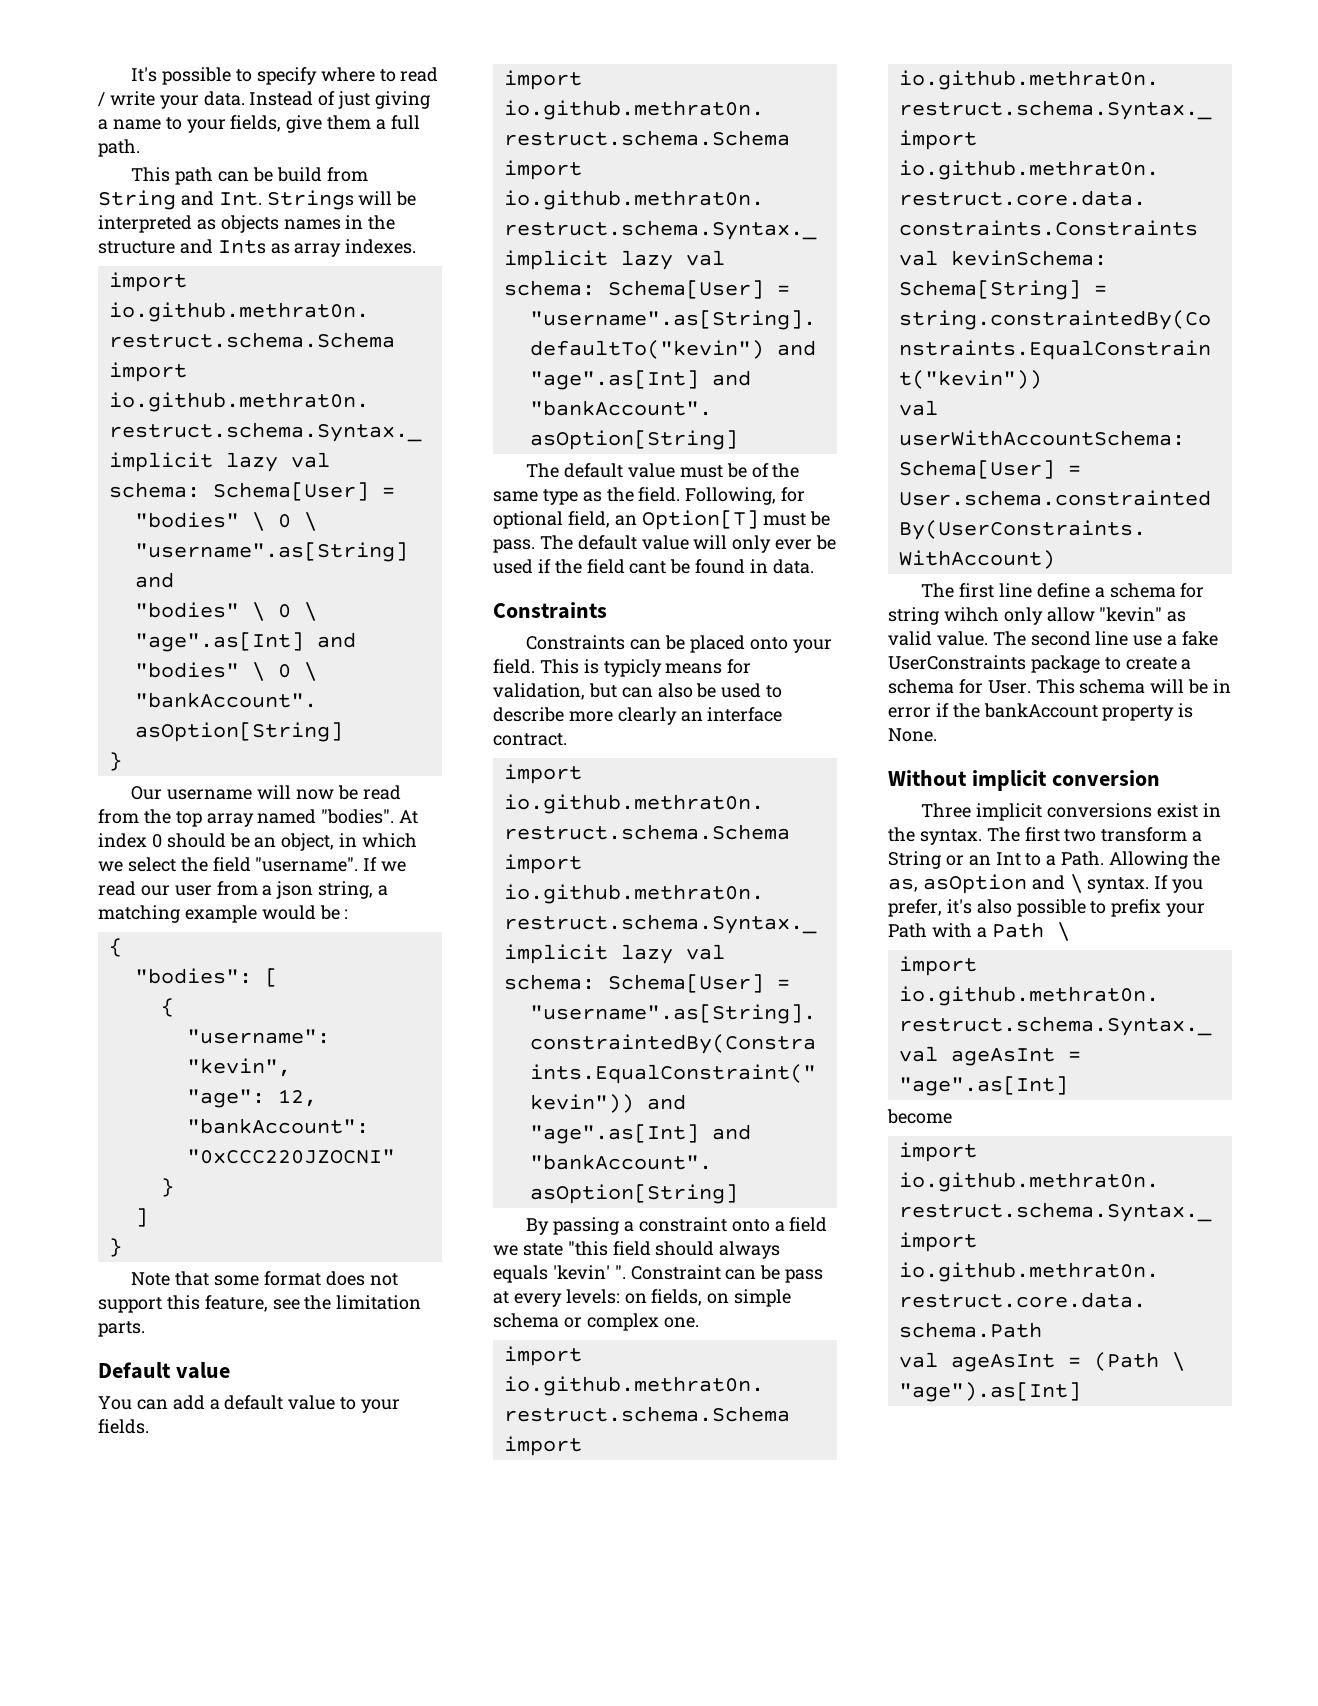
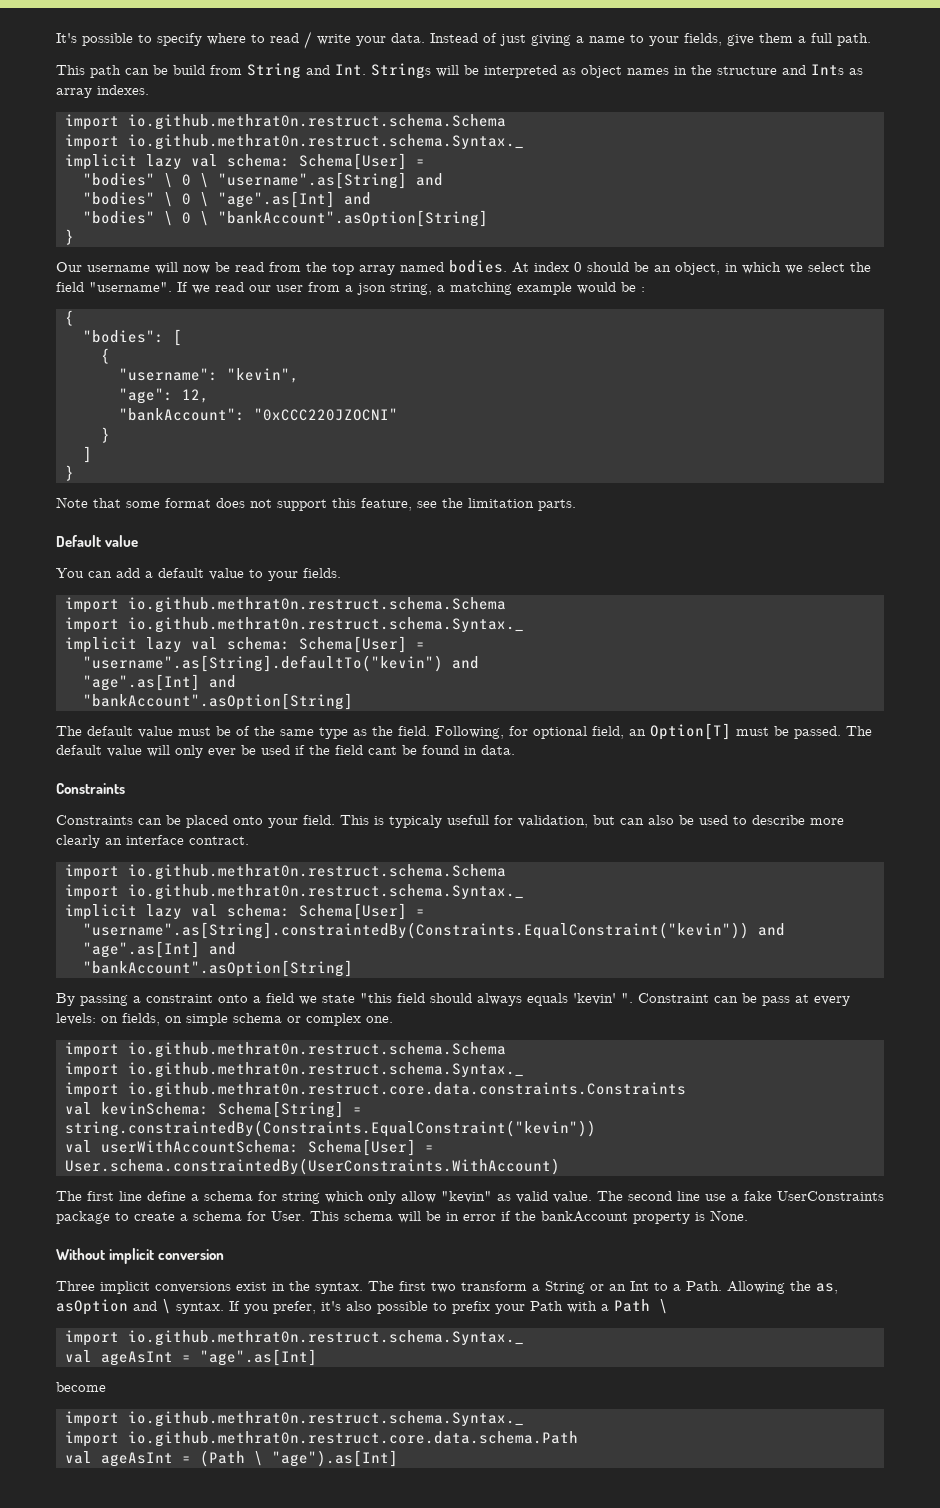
- This path can be build from String and Int. Strings will be interpreted as objects names in the structure and Ints as array indexes.
+ This path can be build from String and Int. Strings will be interpreted as object names in the structure and Ints as array indexes.
- Our username will now be read from the top array named "bodies".
+ Our username will now be read from the top array named bodies.
- Following, for optional field, an Option[T] must be pass.
+ Following, for optional field, an Option[T] must be passed.
- This is typicly means for validation, but can also be used to describe more clearly an interface contract.
+ This is typicaly usefull for validation, but can also be used to describe more clearly an interface contract.
- The first line define a schema for string wihch only allow "kevin" as valid value.
+ The first line define a schema for string which only allow "kevin" as valid value.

---+---

Action item: What are the lines, exactly as written above, from the line with "array named bodies." to the line with "- The first", both included? Output only those.

Solved problem:
+ Our username will now be read from the top array named bodies.
- Following, for optional field, an Option[T] must be pass.
+ Following, for optional field, an Option[T] must be passed.
- This is typicly means for validation, but can also be used to describe more clearly an interface contract.
+ This is typicaly usefull for validation, but can also be used to describe more clearly an interface contract.
- The first line define a schema for string wihch only allow "kevin" as valid value.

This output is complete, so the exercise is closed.